San Cristobal is a beautiful city in Chiapas. The hostel allowed us to park all three motorcycles in their entrance/community hall so we did not have to worry at all. We liked exploring the colorful city, the churches and the markets for three days. One of these days we took the colectivo/little bus to visit San Juan Chamula. The town enjoys unique autonomous status within Mexico. No outside police or military are allowed in the village and they have their own police force. Pretty famous is the church of San Juan. They do practice rituals in there as chanting prayers and drinking ceremonial cups of Posh, sugar-cane-based liquor while sitting in groups on the floor which is covered with green pine boughs. The church is filled with hundreds of candles and a shaman is healing people at the altar area while bumbling and sacrificing/ killing a chicken. – Can we recommend visiting that place? Hard to say – we saw already many curious places or uncommon rituals. But hey it does not cost a lot and if you are close by just go and find out yourself. You will not find any pictures here from the inside as it is strictly forbidden to take any. And there are guards all around to enforce that! If they see you taking a picture or video they just take your camera apart apparently… At the last day in San Cristobal we met Kelsey and Tim again from the Overlander Oasis and we went all together for dinner. Now it was time to think about crossing the border from Mexico to Guatemala. We said `good bye´ to Jason and drove to Comitán de Domínguez which is only 80 km away from the border. We arrived at noon and enjoyed our last full day in Mexico while driving to the close by located Chiflon Cascades. It is wonderful place with several cascades, clear turquoise water and pools to jump in; and we were lucky as there were only a few people around. On the way to there we met Mike, another motorcycle traveler from the States. We agreed to meet early morning at the gas station to cross the border together.

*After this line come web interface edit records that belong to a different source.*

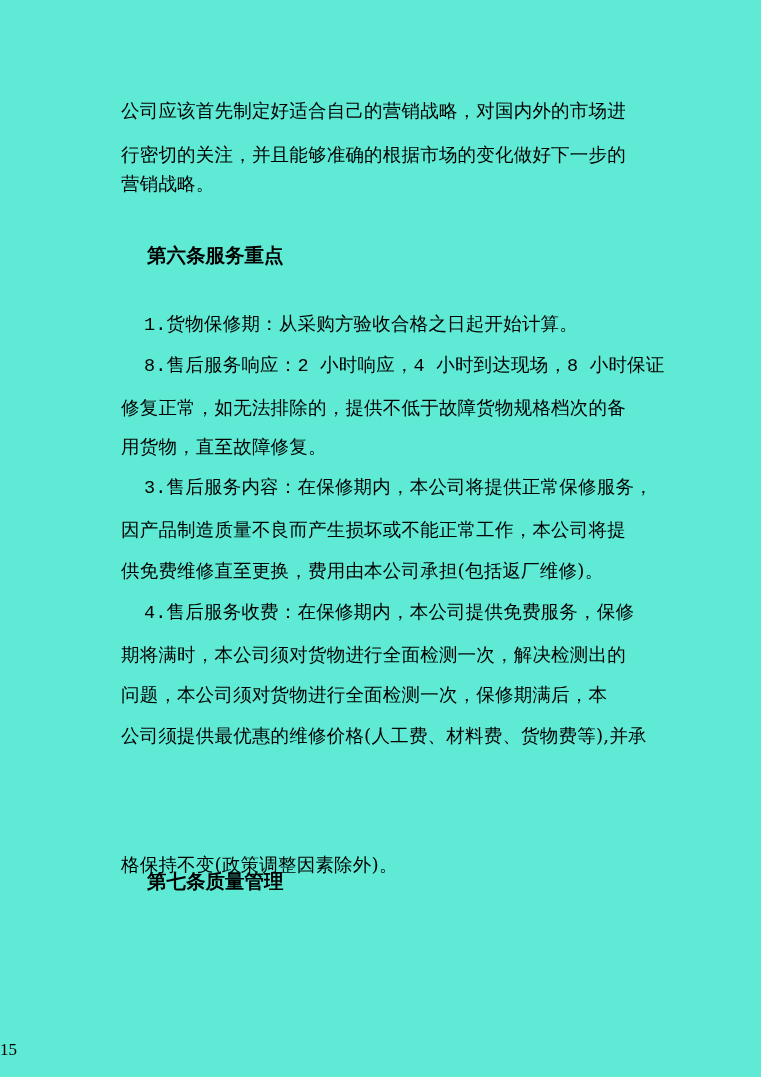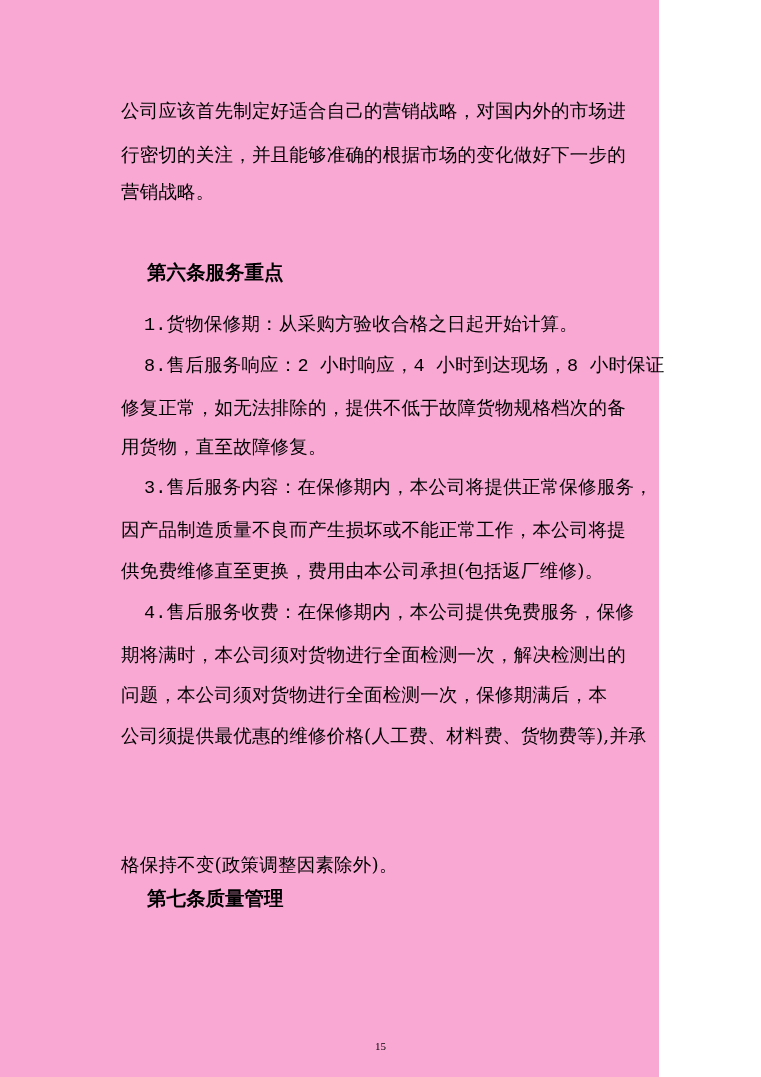--- a/index.html
+++ b/index.html
@@ -5,7 +5,7 @@
     html, body { margin: 0; padding: 0; background: #ffffff; }
     body { width: 761px; height: 1077px; position: relative; overflow: hidden;
            font-family: "DejaVu Serif", "Liberation Serif", serif; color: #000; }
-    .page { position: absolute; left: 0; top: 0; width: 659px; height: 1077px; background: #f9a8d4; }
+    .page { position: absolute; left: 0; top: 0; width: 761px; height: 1077px; background: #5eead4; }
     .line { position: absolute; left: 121px; font-size: 18.5px; line-height: 24px; white-space: nowrap; letter-spacing: 0.2px; }
     .indent { left: 144px; font-family: Liberation Mono, monospace; }
     .heading { position: absolute; left: 147px; font-size: 19.5px; font-weight: bold; line-height: 26px; white-space: nowrap;

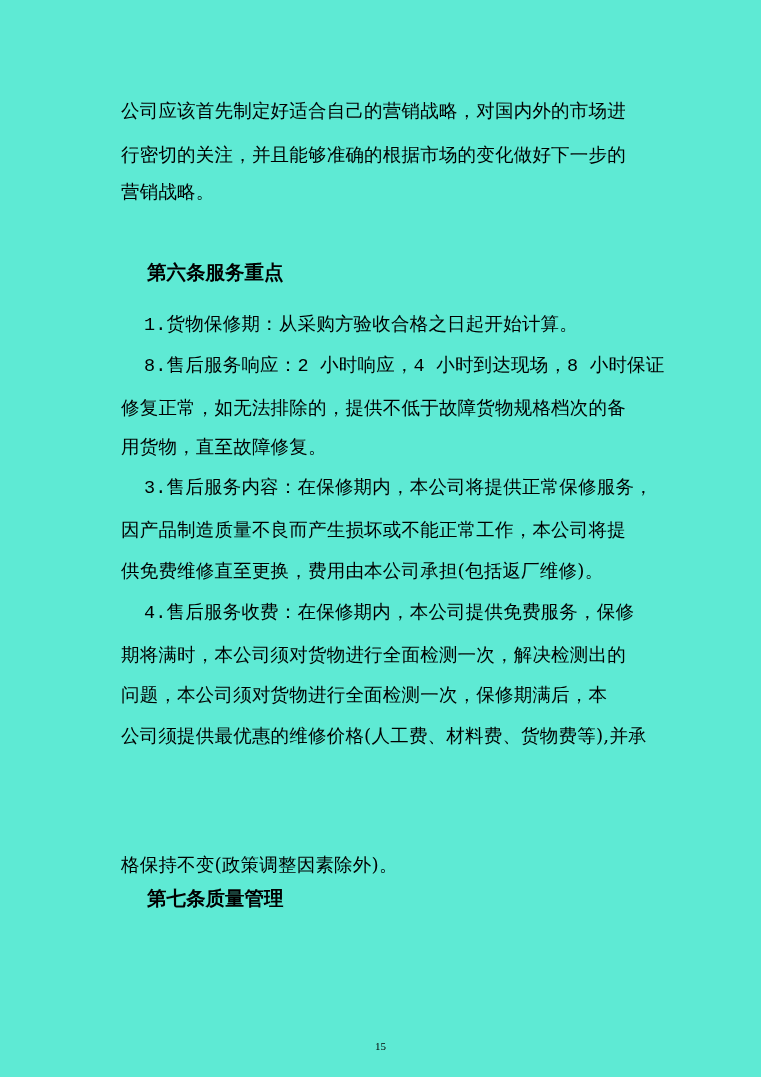--- a/index.html
+++ b/index.html
@@ -19,7 +19,7 @@
 <div class="page">
   <div class="line" style="top:99px">公司应该首先制定好适合自己的营销战略，对国内外的市场进</div>
   <div class="line" style="top:143px">行密切的关注，并且能够准确的根据市场的变化做好下一步的</div>
-  <div class="line" style="top:180px">营销战略。</div>
+  <div class="line" style="top:172px">营销战略。</div>
 
   <div class="heading" style="top:243px">第六条服务重点</div>
 

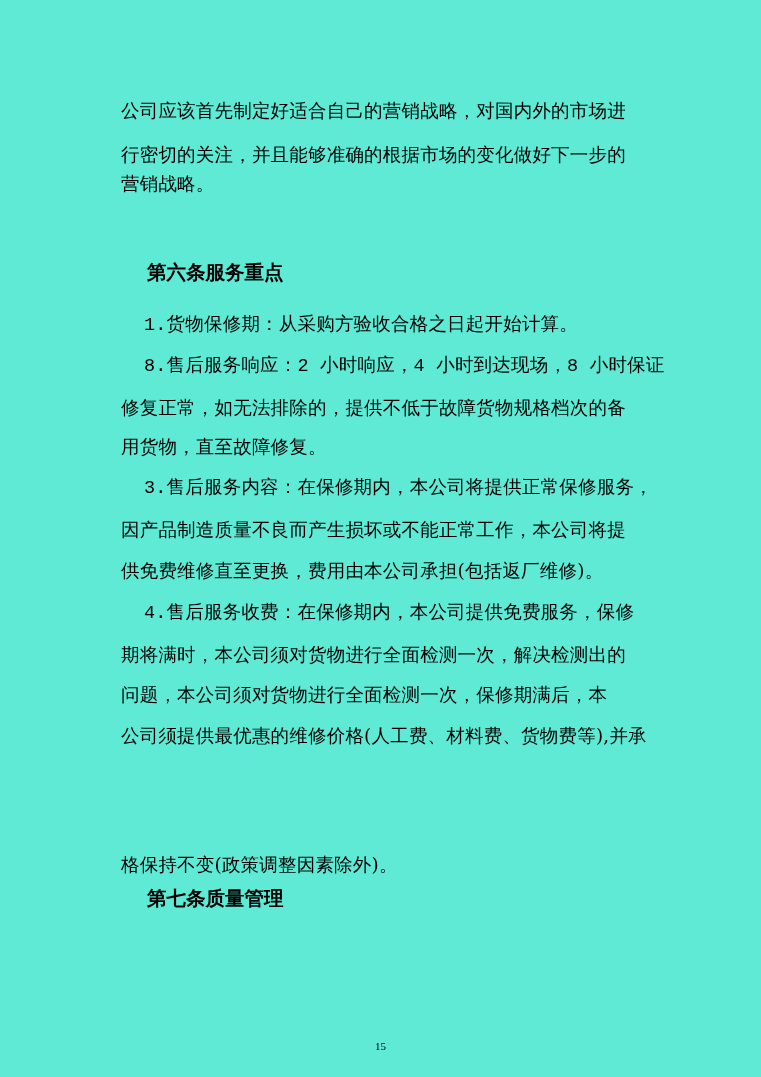--- a/index.html
+++ b/index.html
@@ -9,7 +9,7 @@
     .line { position: absolute; left: 121px; font-size: 18.5px; line-height: 24px; white-space: nowrap; letter-spacing: 0.2px; }
     .indent { left: 144px; font-family: Liberation Mono, monospace; }
     .heading { position: absolute; left: 147px; font-size: 19.5px; font-weight: bold; line-height: 26px; white-space: nowrap;
-               font-family: "DejaVu Sans", "Liberation Sans", sans-serif; margin-top: 17px; }
+               font-family: "DejaVu Sans", "Liberation Sans", sans-serif; }
     .pagenum { position: absolute; top: 1040px; left: 0; width: 761px; text-align: center; font-size: 11px;
                font-family: "Liberation Serif", serif; }
   </style>

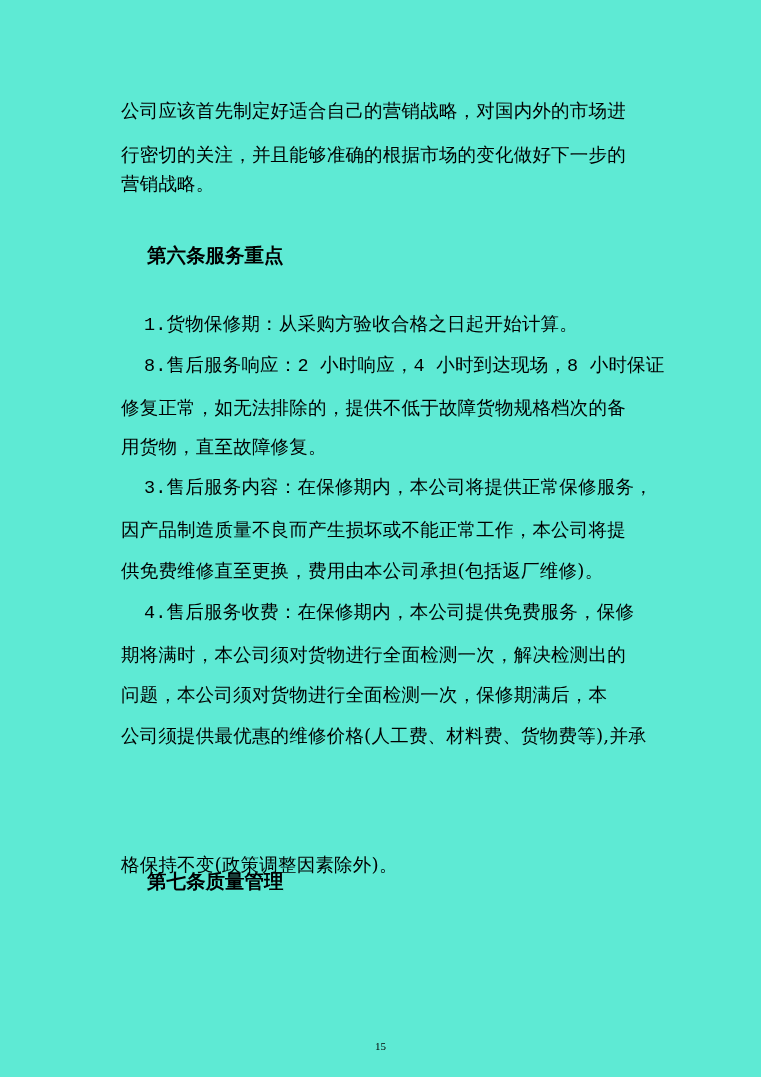--- a/index.html
+++ b/index.html
@@ -10,7 +10,7 @@
     .indent { left: 144px; font-family: Liberation Mono, monospace; }
     .heading { position: absolute; left: 147px; font-size: 19.5px; font-weight: bold; line-height: 26px; white-space: nowrap;
                font-family: "DejaVu Sans", "Liberation Sans", sans-serif; }
-    .pagenum { position: absolute; top: 1040px; left: 0; width: 761px; text-align: center; font-size: 11px;
+    .pagenum { position: absolute; top: 1040px; left: 0; width: 761px; font-size: 17px;
                font-family: "Liberation Serif", serif; }
   </style>
 </head>

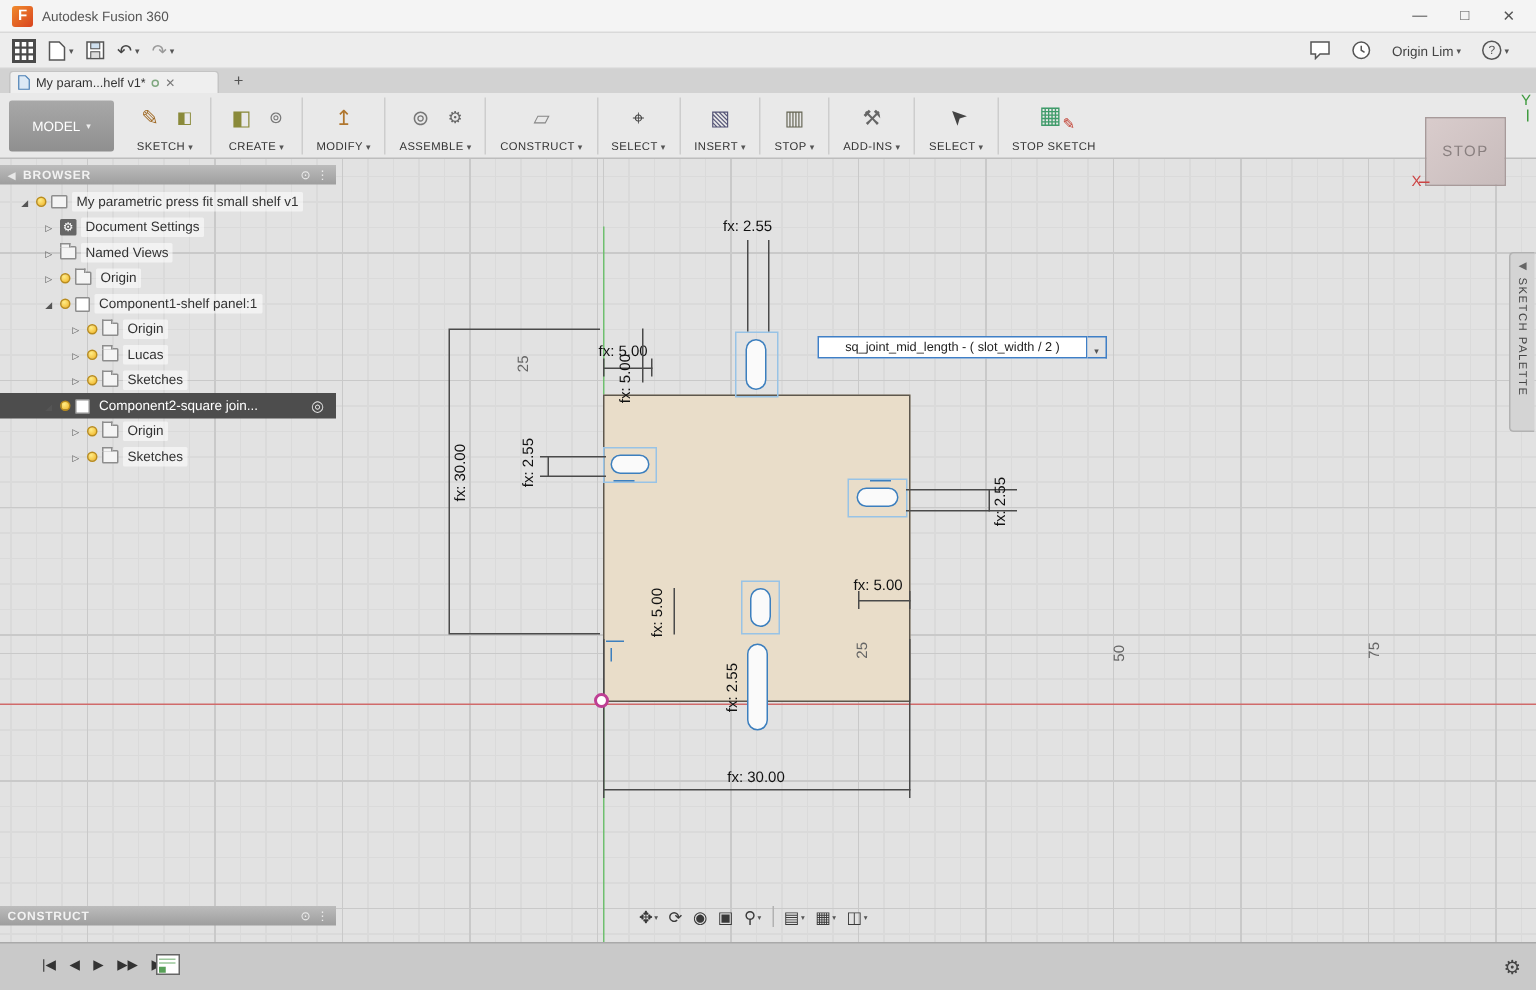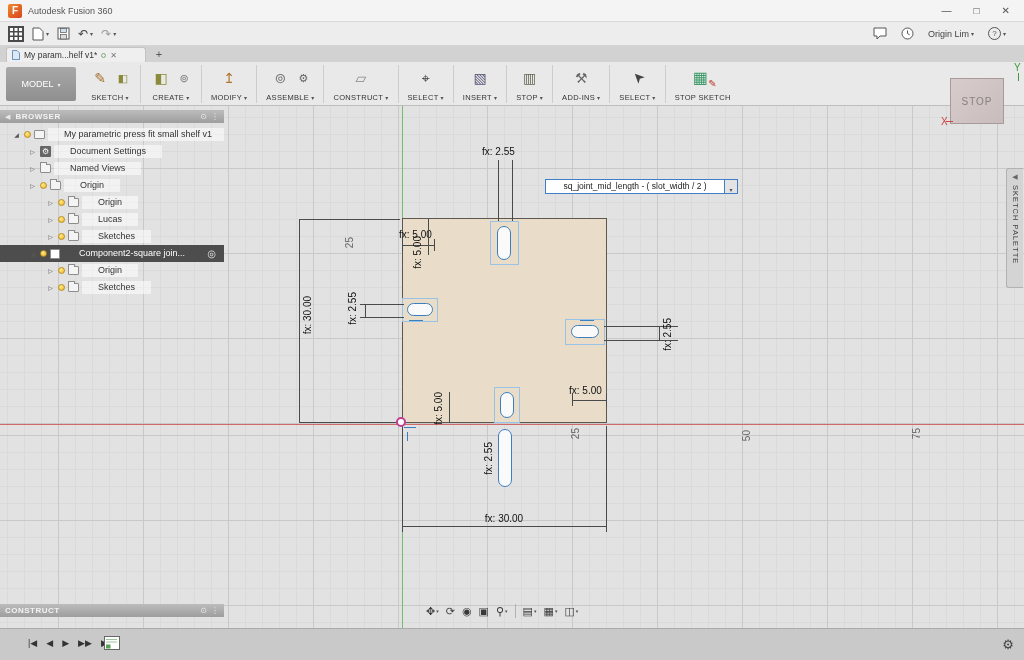--- a/index.html
+++ b/index.html
@@ -92,7 +92,7 @@
   .fico.folder::before { content:""; position:absolute; top:-3px; left:-1px; width:5px; height:2px; background:#f4f4f4; border:1px solid #8d8d8d; border-bottom:none; }
   .fico.comp { width:10px; height:10px; background:#fff; }
   .gearbox { width:11px; height:11px; background:#666; color:#fff; font-size:8px; line-height:11px; text-align:center; border-radius:1px; flex:none; }
-  .blabel { font-size:9px; color:#333; background:rgba(255,255,255,.55); padding:0 16px; line-height:13px; border-radius:1px; white-space:nowrap; overflow:hidden; }
+  .blabel { font-size:9px; color:#333; background:rgba(255,255,255,.55); padding:0 3px; line-height:13px; border-radius:1px; white-space:nowrap; overflow:hidden; }
   .brow.selected { background:#4d4d4d; }
   .brow.selected .blabel { background:transparent; color:#fff; }
   .target { margin-left:auto; margin-right:8px; color:#e6e6e6; font-size:10px; }

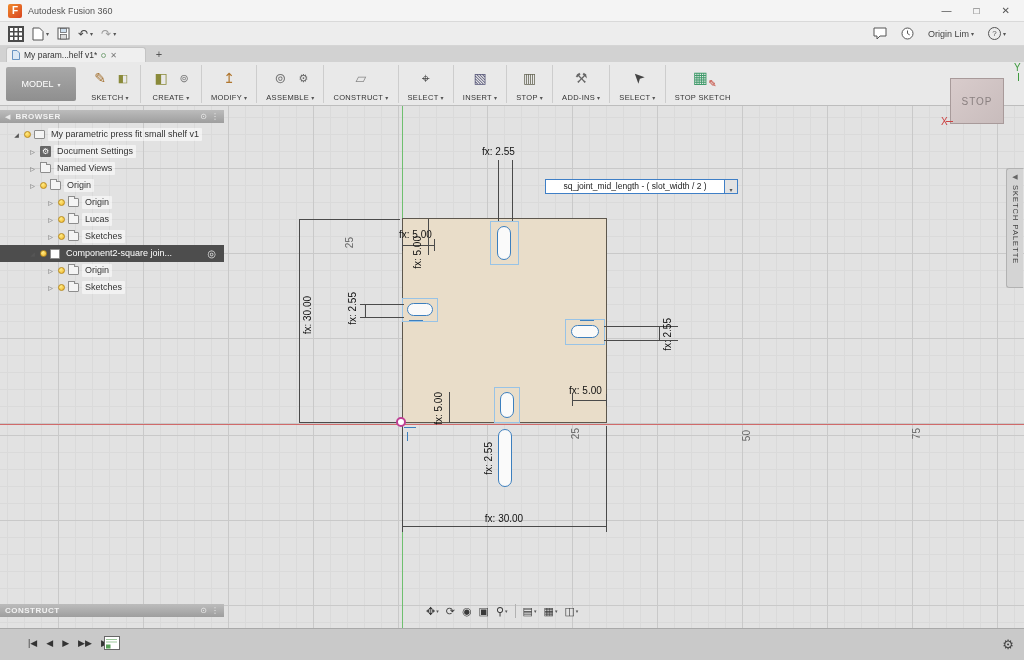--- a/index.html
+++ b/index.html
@@ -451,6 +451,12 @@
         <span class="fico folder"></span>
         <span class="blabel">Origin</span>
       </div>
+      <div class="brow lv1">
+        <span class="tri">◢</span>
+        <span class="bulb"></span>
+        <span class="fico comp"></span>
+        <span class="blabel">Component1-shelf panel:1</span>
+      </div>
       <div class="brow lv2">
         <span class="tri">▷</span>
         <span class="bulb"></span>

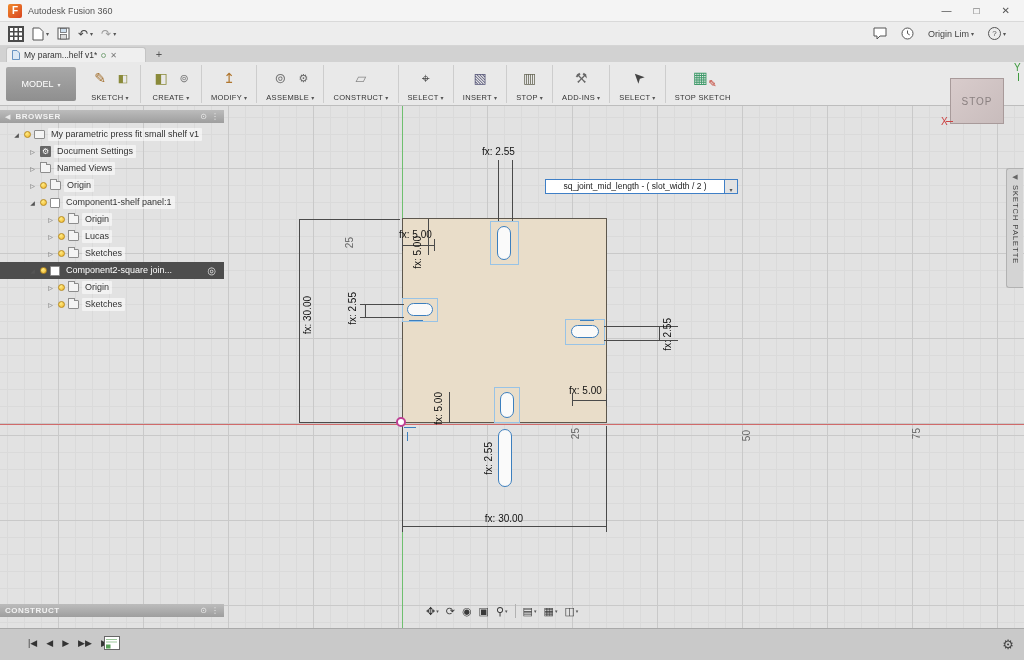--- a/index.html
+++ b/index.html
@@ -5,7 +5,7 @@
   * { margin:0; padding:0; box-sizing:border-box; }
   html,body { width:1024px; height:660px; overflow:hidden; }
   body { font-family:"Liberation Sans", sans-serif; background:#e4e4e4; position:relative; color:#333; }
-  .abs { position:absolute; }
+  .abs { position:absolute;margin-top:45px; }
 
   
   #titlebar { position:absolute; left:0; top:0; width:1024px; height:22px; background:#f4f4f4; border-bottom:1px solid #d9d9d9; display:flex; align-items:center; padding:0 8px; }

So in part II we will let you know about our challanges leaving Mexico and the lovely new country we finally entered: Guatemala.
You know what: We could easily write a novel here: So many beautiful natural sceneries we have seen, the gorgeous people we met, the colorful towns we saw, all the great food we had and all the little oddities and characteristics we saw which makes us sometimes wonder… We try to make it short this time and highlight only a few things.
The plan of the route is mostly unknown until we start to drive or maybe a day before. Sometimes it even changes during the day due to road or weather condition or because we follow spontaneously recommendations we get from somebody on the road. The last day at Guadalajara we had the pleasure to meet another friend of Ernesto. Alberto is a real adventurer on his motorbike. He left his bike in Venezuela and will continue his trip in about a month – so we hope to meet him again somewhere in South America. We heard about a place south east of Guadalajara called Charly´s Restaurant. It´s run by a Swiss guy and it´s actually in the middle of nowhere. Charly is living in Mexico since 27 years. His “Restaurant” is somehow a real place to meet with fellow overlanders and as well known by locals for the great food and drinks he offers. He has a real fable for travelers and he loves to ride his motorcycle too. He bakes his own bread and has a great knowledge of the entire region. Charly helped to establish a cheese production where he took us too. YUMMI, the first time since we left Europe REAL AND GOOD CHEESE! A Swiss couple, Erika and Ernst, who travel the world after they retired in their camper-van stayed in his place too. It was a great time chatting, eating and drinking… ahhh, did I forget to mention the pool? and swimming of course.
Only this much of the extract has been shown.